TO DO » What you return must match the records exactly, with every line included.

AVAILABLE RECORDS »
- - -
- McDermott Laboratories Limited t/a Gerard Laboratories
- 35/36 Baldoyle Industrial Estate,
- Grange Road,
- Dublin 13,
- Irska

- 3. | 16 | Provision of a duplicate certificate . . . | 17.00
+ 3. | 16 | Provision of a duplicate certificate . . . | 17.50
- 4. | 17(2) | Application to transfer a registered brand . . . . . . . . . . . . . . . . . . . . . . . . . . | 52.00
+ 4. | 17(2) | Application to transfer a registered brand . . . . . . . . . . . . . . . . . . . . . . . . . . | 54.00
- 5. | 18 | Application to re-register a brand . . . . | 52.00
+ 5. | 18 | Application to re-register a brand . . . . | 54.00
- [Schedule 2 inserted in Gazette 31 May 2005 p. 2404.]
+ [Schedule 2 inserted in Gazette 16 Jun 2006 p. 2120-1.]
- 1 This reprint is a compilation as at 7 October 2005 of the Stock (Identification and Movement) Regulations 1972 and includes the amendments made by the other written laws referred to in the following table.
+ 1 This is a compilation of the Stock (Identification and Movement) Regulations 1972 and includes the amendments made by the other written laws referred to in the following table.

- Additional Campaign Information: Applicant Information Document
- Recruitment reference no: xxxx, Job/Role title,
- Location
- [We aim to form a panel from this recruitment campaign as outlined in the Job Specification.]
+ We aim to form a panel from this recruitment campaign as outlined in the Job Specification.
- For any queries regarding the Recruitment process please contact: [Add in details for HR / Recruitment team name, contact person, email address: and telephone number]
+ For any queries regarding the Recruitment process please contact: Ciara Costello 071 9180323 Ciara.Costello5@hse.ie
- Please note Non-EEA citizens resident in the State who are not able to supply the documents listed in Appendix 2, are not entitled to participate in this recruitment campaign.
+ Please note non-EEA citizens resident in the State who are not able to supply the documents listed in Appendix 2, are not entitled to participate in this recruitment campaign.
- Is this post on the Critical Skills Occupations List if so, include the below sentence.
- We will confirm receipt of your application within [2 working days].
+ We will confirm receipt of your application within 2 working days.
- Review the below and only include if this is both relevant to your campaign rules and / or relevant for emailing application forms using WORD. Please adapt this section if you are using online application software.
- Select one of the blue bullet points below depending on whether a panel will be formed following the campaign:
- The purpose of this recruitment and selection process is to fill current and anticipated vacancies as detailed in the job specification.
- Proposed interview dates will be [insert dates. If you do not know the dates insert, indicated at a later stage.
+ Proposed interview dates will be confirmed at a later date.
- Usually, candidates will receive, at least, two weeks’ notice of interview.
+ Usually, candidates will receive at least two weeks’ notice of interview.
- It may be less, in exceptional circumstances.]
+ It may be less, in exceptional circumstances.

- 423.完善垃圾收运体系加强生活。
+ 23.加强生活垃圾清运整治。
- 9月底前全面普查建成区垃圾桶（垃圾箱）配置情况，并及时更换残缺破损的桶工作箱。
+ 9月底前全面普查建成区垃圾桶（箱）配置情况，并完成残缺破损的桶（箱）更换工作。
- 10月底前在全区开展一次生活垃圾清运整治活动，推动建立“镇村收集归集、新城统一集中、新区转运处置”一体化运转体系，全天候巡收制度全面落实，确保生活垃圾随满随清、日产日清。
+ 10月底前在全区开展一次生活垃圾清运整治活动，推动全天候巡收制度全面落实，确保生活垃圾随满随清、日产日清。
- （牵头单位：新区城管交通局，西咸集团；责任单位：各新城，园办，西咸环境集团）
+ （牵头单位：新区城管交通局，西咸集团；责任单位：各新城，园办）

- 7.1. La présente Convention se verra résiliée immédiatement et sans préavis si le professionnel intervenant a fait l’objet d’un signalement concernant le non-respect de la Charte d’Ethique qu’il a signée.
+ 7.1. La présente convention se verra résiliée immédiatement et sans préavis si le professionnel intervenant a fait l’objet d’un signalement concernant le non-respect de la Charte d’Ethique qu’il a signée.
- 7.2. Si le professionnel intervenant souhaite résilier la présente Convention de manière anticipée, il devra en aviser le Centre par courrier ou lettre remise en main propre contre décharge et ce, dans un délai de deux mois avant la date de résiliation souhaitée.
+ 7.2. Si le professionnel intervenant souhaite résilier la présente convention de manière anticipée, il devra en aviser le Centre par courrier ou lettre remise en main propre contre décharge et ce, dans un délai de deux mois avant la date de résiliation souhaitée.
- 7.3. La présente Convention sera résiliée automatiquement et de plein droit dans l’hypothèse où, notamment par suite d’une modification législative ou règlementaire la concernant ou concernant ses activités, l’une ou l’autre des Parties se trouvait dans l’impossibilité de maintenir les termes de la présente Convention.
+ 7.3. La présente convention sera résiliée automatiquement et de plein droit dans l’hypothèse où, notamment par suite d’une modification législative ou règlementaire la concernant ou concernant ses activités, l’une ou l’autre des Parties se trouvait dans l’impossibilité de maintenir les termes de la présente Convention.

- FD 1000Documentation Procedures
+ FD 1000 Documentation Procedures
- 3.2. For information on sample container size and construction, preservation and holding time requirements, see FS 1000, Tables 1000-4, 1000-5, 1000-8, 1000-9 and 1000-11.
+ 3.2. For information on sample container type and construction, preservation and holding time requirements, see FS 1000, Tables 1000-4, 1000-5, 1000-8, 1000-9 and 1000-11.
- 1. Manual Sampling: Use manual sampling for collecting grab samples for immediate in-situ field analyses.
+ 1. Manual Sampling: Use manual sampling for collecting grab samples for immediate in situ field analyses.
- - -
RESULT FOR THIS EXERCISE »
- McDermott Laboratories Limited t/a Gerard Laboratories
- 35/36 Baldoyle Industrial Estate,
- Grange Road,
- Dublin 13,
- Irska

- 3. | 16 | Provision of a duplicate certificate . . . | 17.00
+ 3. | 16 | Provision of a duplicate certificate . . . | 17.50
- 4. | 17(2) | Application to transfer a registered brand . . . . . . . . . . . . . . . . . . . . . . . . . . | 52.00
+ 4. | 17(2) | Application to transfer a registered brand . . . . . . . . . . . . . . . . . . . . . . . . . . | 54.00
- 5. | 18 | Application to re-register a brand . . . . | 52.00
+ 5. | 18 | Application to re-register a brand . . . . | 54.00
- [Schedule 2 inserted in Gazette 31 May 2005 p. 2404.]
+ [Schedule 2 inserted in Gazette 16 Jun 2006 p. 2120-1.]
- 1 This reprint is a compilation as at 7 October 2005 of the Stock (Identification and Movement) Regulations 1972 and includes the amendments made by the other written laws referred to in the following table.
+ 1 This is a compilation of the Stock (Identification and Movement) Regulations 1972 and includes the amendments made by the other written laws referred to in the following table.

- Additional Campaign Information: Applicant Information Document
- Recruitment reference no: xxxx, Job/Role title,
- Location
- [We aim to form a panel from this recruitment campaign as outlined in the Job Specification.]
+ We aim to form a panel from this recruitment campaign as outlined in the Job Specification.
- For any queries regarding the Recruitment process please contact: [Add in details for HR / Recruitment team name, contact person, email address: and telephone number]
+ For any queries regarding the Recruitment process please contact: Ciara Costello 071 9180323 Ciara.Costello5@hse.ie
- Please note Non-EEA citizens resident in the State who are not able to supply the documents listed in Appendix 2, are not entitled to participate in this recruitment campaign.
+ Please note non-EEA citizens resident in the State who are not able to supply the documents listed in Appendix 2, are not entitled to participate in this recruitment campaign.
- Is this post on the Critical Skills Occupations List if so, include the below sentence.
- We will confirm receipt of your application within [2 working days].
+ We will confirm receipt of your application within 2 working days.
- Review the below and only include if this is both relevant to your campaign rules and / or relevant for emailing application forms using WORD. Please adapt this section if you are using online application software.
- Select one of the blue bullet points below depending on whether a panel will be formed following the campaign:
- The purpose of this recruitment and selection process is to fill current and anticipated vacancies as detailed in the job specification.
- Proposed interview dates will be [insert dates. If you do not know the dates insert, indicated at a later stage.
+ Proposed interview dates will be confirmed at a later date.
- Usually, candidates will receive, at least, two weeks’ notice of interview.
+ Usually, candidates will receive at least two weeks’ notice of interview.
- It may be less, in exceptional circumstances.]
+ It may be less, in exceptional circumstances.

- 423.完善垃圾收运体系加强生活。
+ 23.加强生活垃圾清运整治。
- 9月底前全面普查建成区垃圾桶（垃圾箱）配置情况，并及时更换残缺破损的桶工作箱。
+ 9月底前全面普查建成区垃圾桶（箱）配置情况，并完成残缺破损的桶（箱）更换工作。
- 10月底前在全区开展一次生活垃圾清运整治活动，推动建立“镇村收集归集、新城统一集中、新区转运处置”一体化运转体系，全天候巡收制度全面落实，确保生活垃圾随满随清、日产日清。
+ 10月底前在全区开展一次生活垃圾清运整治活动，推动全天候巡收制度全面落实，确保生活垃圾随满随清、日产日清。
- （牵头单位：新区城管交通局，西咸集团；责任单位：各新城，园办，西咸环境集团）
+ （牵头单位：新区城管交通局，西咸集团；责任单位：各新城，园办）

- 7.1. La présente Convention se verra résiliée immédiatement et sans préavis si le professionnel intervenant a fait l’objet d’un signalement concernant le non-respect de la Charte d’Ethique qu’il a signée.
+ 7.1. La présente convention se verra résiliée immédiatement et sans préavis si le professionnel intervenant a fait l’objet d’un signalement concernant le non-respect de la Charte d’Ethique qu’il a signée.
- 7.2. Si le professionnel intervenant souhaite résilier la présente Convention de manière anticipée, il devra en aviser le Centre par courrier ou lettre remise en main propre contre décharge et ce, dans un délai de deux mois avant la date de résiliation souhaitée.
+ 7.2. Si le professionnel intervenant souhaite résilier la présente convention de manière anticipée, il devra en aviser le Centre par courrier ou lettre remise en main propre contre décharge et ce, dans un délai de deux mois avant la date de résiliation souhaitée.
- 7.3. La présente Convention sera résiliée automatiquement et de plein droit dans l’hypothèse où, notamment par suite d’une modification législative ou règlementaire la concernant ou concernant ses activités, l’une ou l’autre des Parties se trouvait dans l’impossibilité de maintenir les termes de la présente Convention.
+ 7.3. La présente convention sera résiliée automatiquement et de plein droit dans l’hypothèse où, notamment par suite d’une modification législative ou règlementaire la concernant ou concernant ses activités, l’une ou l’autre des Parties se trouvait dans l’impossibilité de maintenir les termes de la présente Convention.

- FD 1000Documentation Procedures
+ FD 1000 Documentation Procedures
- 3.2. For information on sample container size and construction, preservation and holding time requirements, see FS 1000, Tables 1000-4, 1000-5, 1000-8, 1000-9 and 1000-11.
+ 3.2. For information on sample container type and construction, preservation and holding time requirements, see FS 1000, Tables 1000-4, 1000-5, 1000-8, 1000-9 and 1000-11.
- 1. Manual Sampling: Use manual sampling for collecting grab samples for immediate in-situ field analyses.
+ 1. Manual Sampling: Use manual sampling for collecting grab samples for immediate in situ field analyses.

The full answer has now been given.